• REQUIRED WORK: Return every record verbatim, omitting all pictures.

Entries taken from a collection
· · · · · · ·

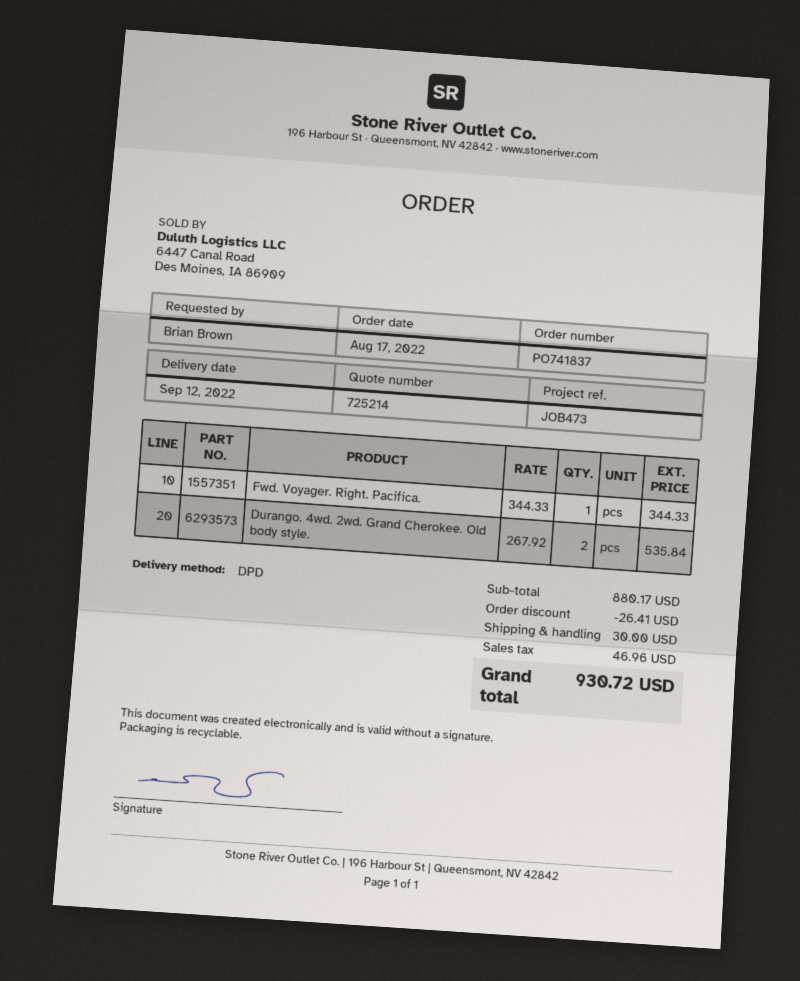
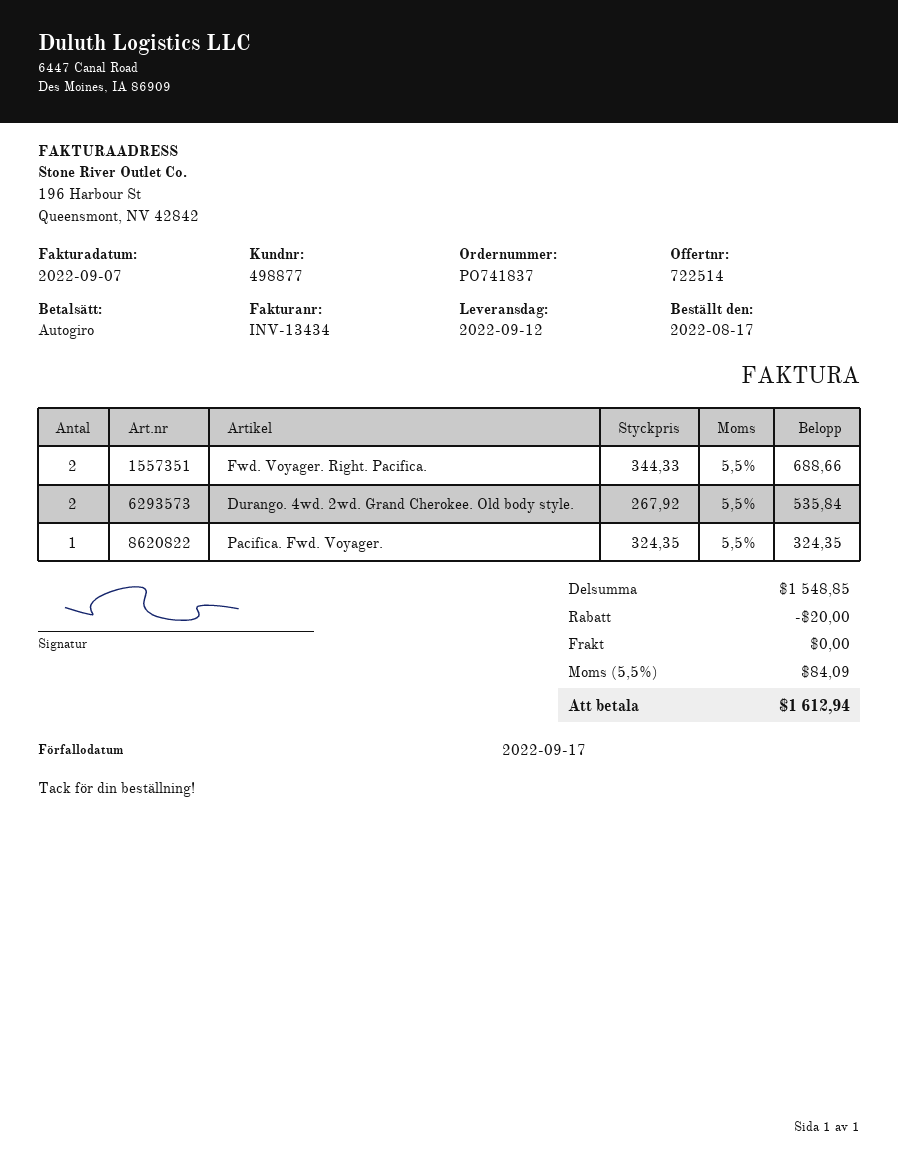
quote number: 725214 -> 722514
Fwd. Voyager. Right. Pacifica.: 1 x 344.33 = 344.33 -> 2 x 344.33 = 688.66
Pacifica. Fwd. Voyager.: none -> 1 x 324.35 = 324.35
subtotal: 880.17 -> 1548.85
discount: 26.41 -> 20.00
shipping: 30.00 -> 0.00
tax: 46.96 -> 84.09
total: 930.72 -> 1612.94

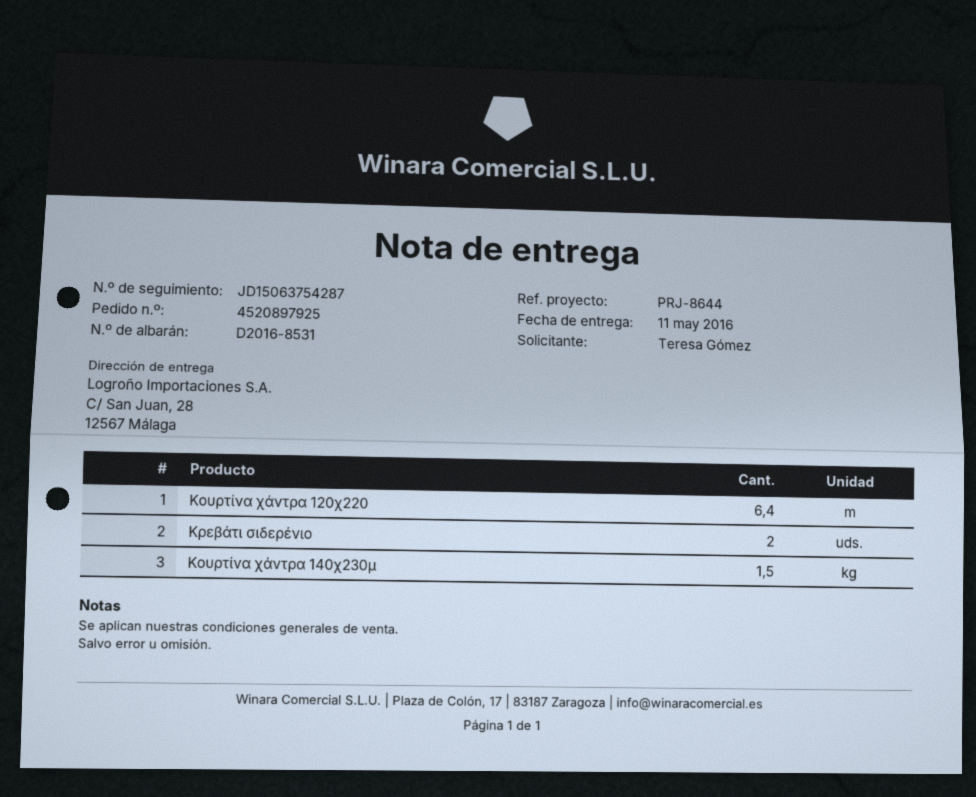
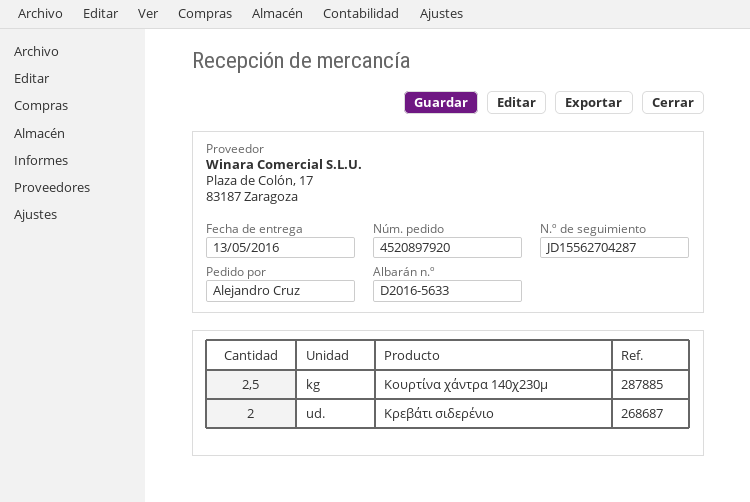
order number: 4520897925 -> 4520897920
delivery note number: D2016-8531 -> D2016-5633
delivery date: 2016-05-11 -> 2016-05-13
ordered by: Teresa Gómez -> Alejandro Cruz
tracking number: JD15063754287 -> JD15562704287
Κουρτίνα χάντρα 120χ220: 6.4 -> none
Κουρτίνα χάντρα 140χ230μ: 1.5 -> 2.5

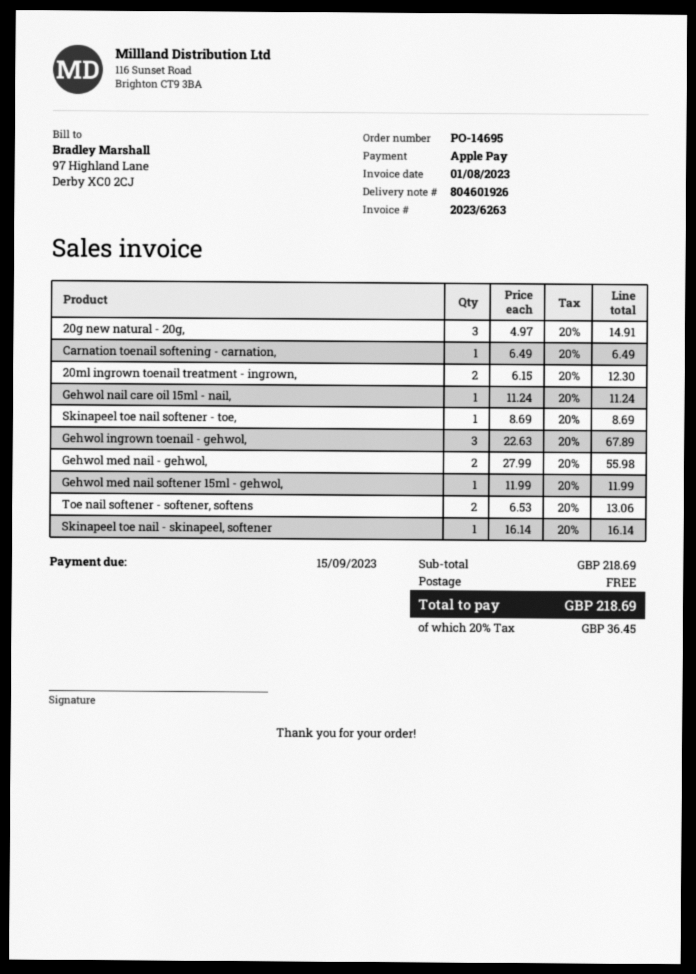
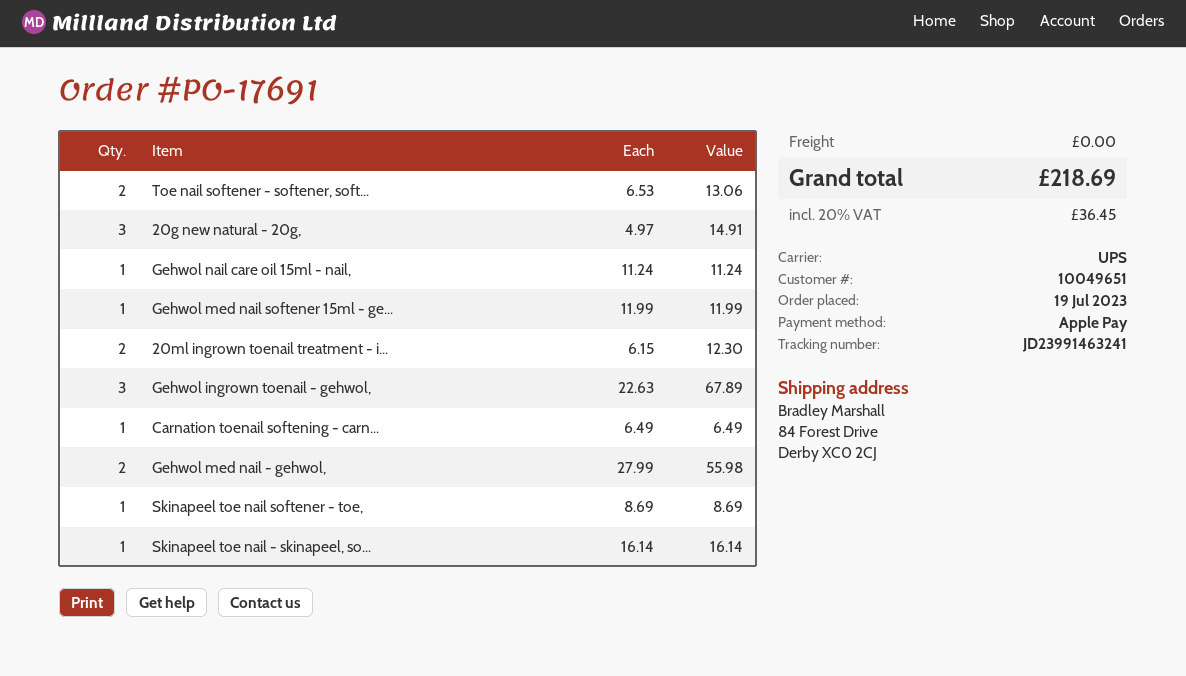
order number: PO-14695 -> PO-17691

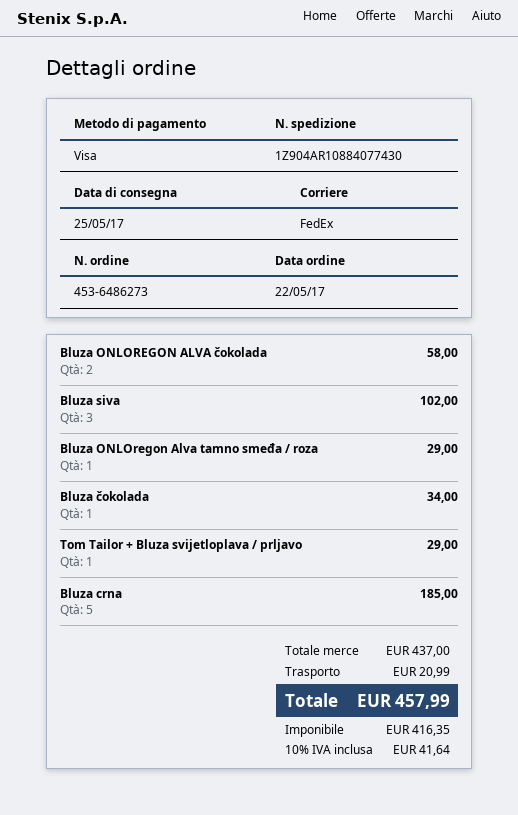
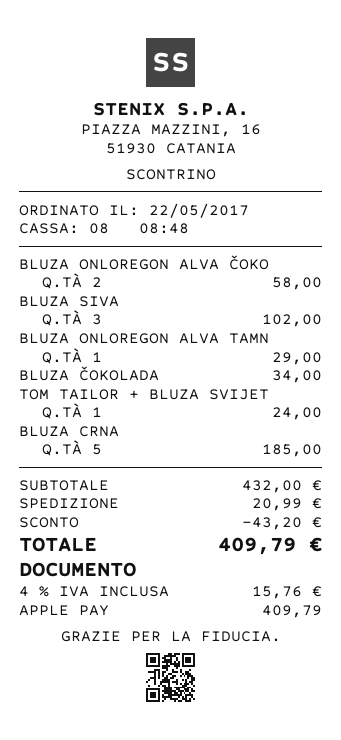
payment method: Visa -> Apple Pay
Tom Tailor + Bluza svijetloplava / prljavo: 1 for 29.00 -> 1 for 24.00
subtotal: 437.00 -> 432.00
discount: none -> 43.20
tax: 10% = 41.64 -> 4% = 15.76
total: 457.99 -> 409.79

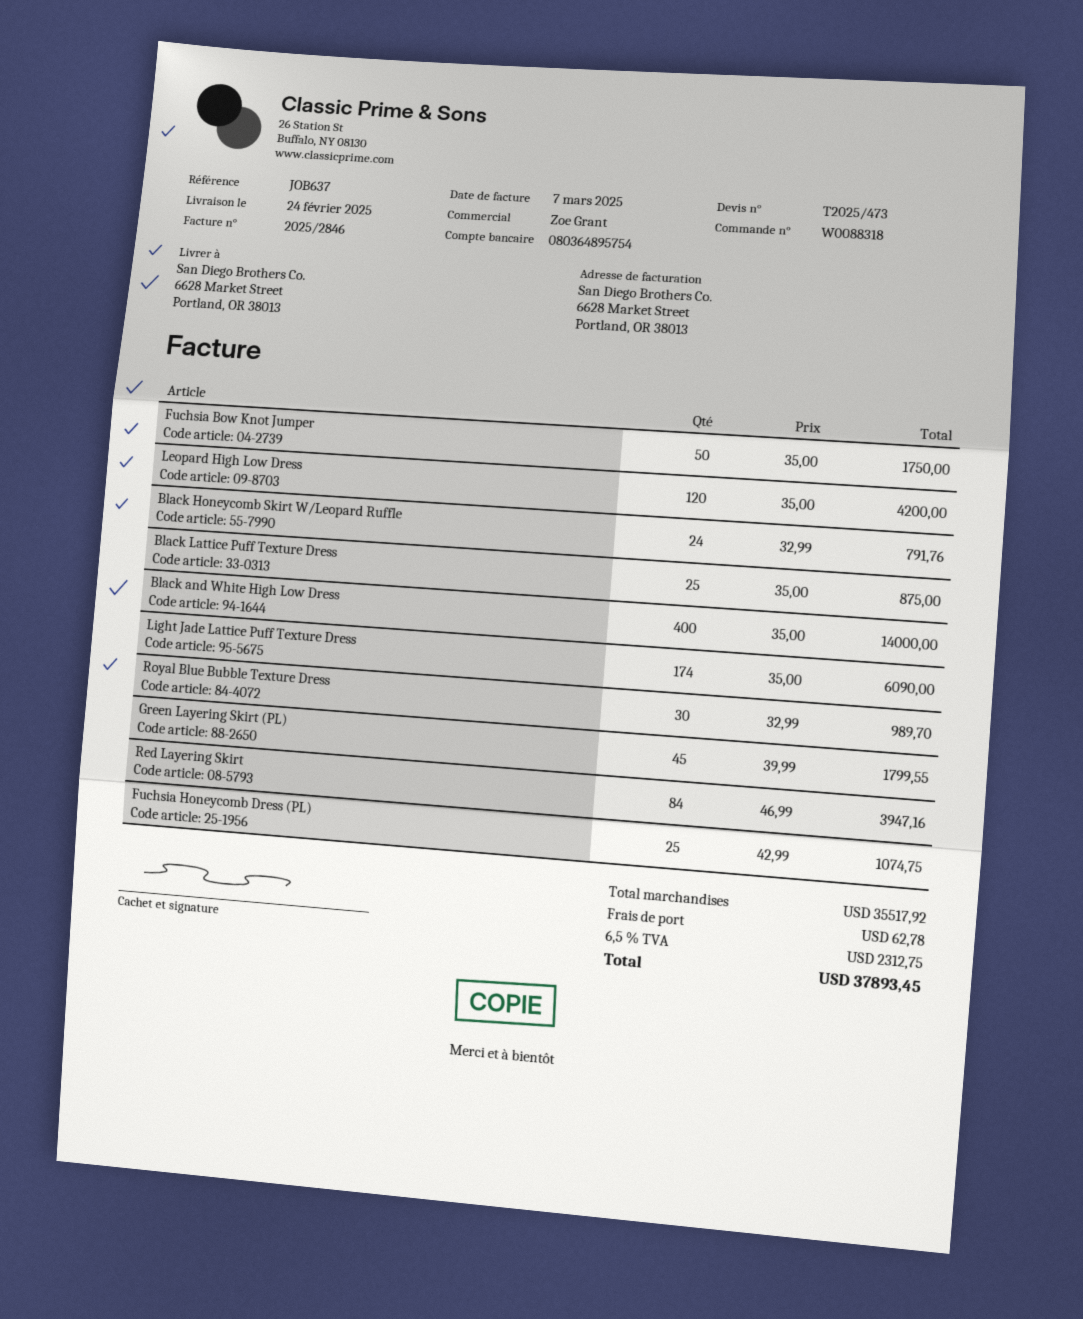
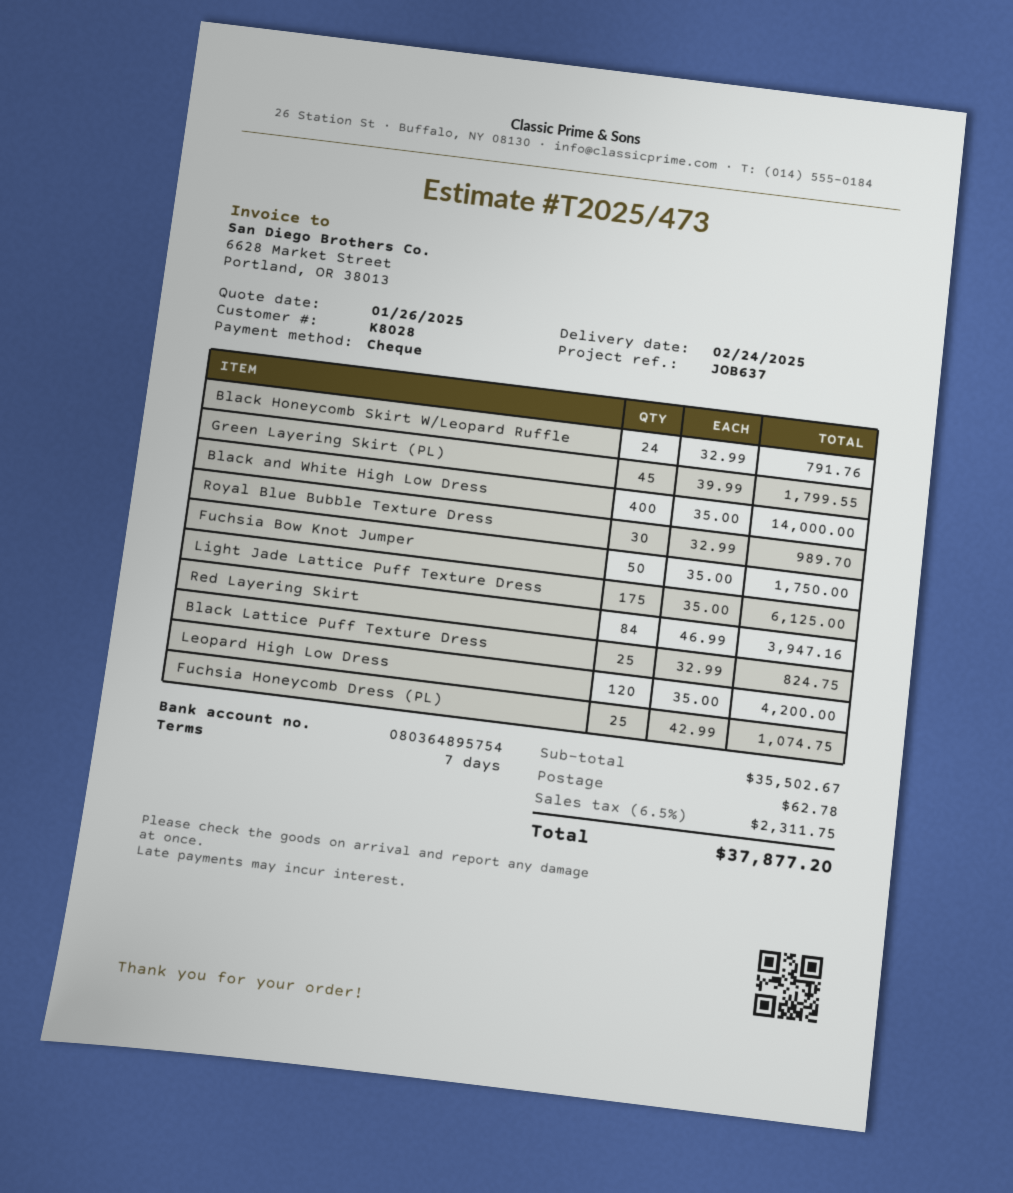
Black Lattice Puff Texture Dress: 25 x 35.00 = 875.00 -> 25 x 32.99 = 824.75
Light Jade Lattice Puff Texture Dress: 174 x 35.00 = 6090.00 -> 175 x 35.00 = 6125.00
subtotal: 35517.92 -> 35502.67
tax: 6.5% = 2312.75 -> 6.5% = 2311.75
total: 37893.45 -> 37877.20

· · · · · · ·

• RESPONSE TO THIS EXERCISE:
quote number: 725214 -> 722514
Fwd. Voyager. Right. Pacifica.: 1 x 344.33 = 344.33 -> 2 x 344.33 = 688.66
Pacifica. Fwd. Voyager.: none -> 1 x 324.35 = 324.35
subtotal: 880.17 -> 1548.85
discount: 26.41 -> 20.00
shipping: 30.00 -> 0.00
tax: 46.96 -> 84.09
total: 930.72 -> 1612.94

order number: 4520897925 -> 4520897920
delivery note number: D2016-8531 -> D2016-5633
delivery date: 2016-05-11 -> 2016-05-13
ordered by: Teresa Gómez -> Alejandro Cruz
tracking number: JD15063754287 -> JD15562704287
Κουρτίνα χάντρα 120χ220: 6.4 -> none
Κουρτίνα χάντρα 140χ230μ: 1.5 -> 2.5

order number: PO-14695 -> PO-17691

payment method: Visa -> Apple Pay
Tom Tailor + Bluza svijetloplava / prljavo: 1 for 29.00 -> 1 for 24.00
subtotal: 437.00 -> 432.00
discount: none -> 43.20
tax: 10% = 41.64 -> 4% = 15.76
total: 457.99 -> 409.79

Black Lattice Puff Texture Dress: 25 x 35.00 = 875.00 -> 25 x 32.99 = 824.75
Light Jade Lattice Puff Texture Dress: 174 x 35.00 = 6090.00 -> 175 x 35.00 = 6125.00
subtotal: 35517.92 -> 35502.67
tax: 6.5% = 2312.75 -> 6.5% = 2311.75
total: 37893.45 -> 37877.20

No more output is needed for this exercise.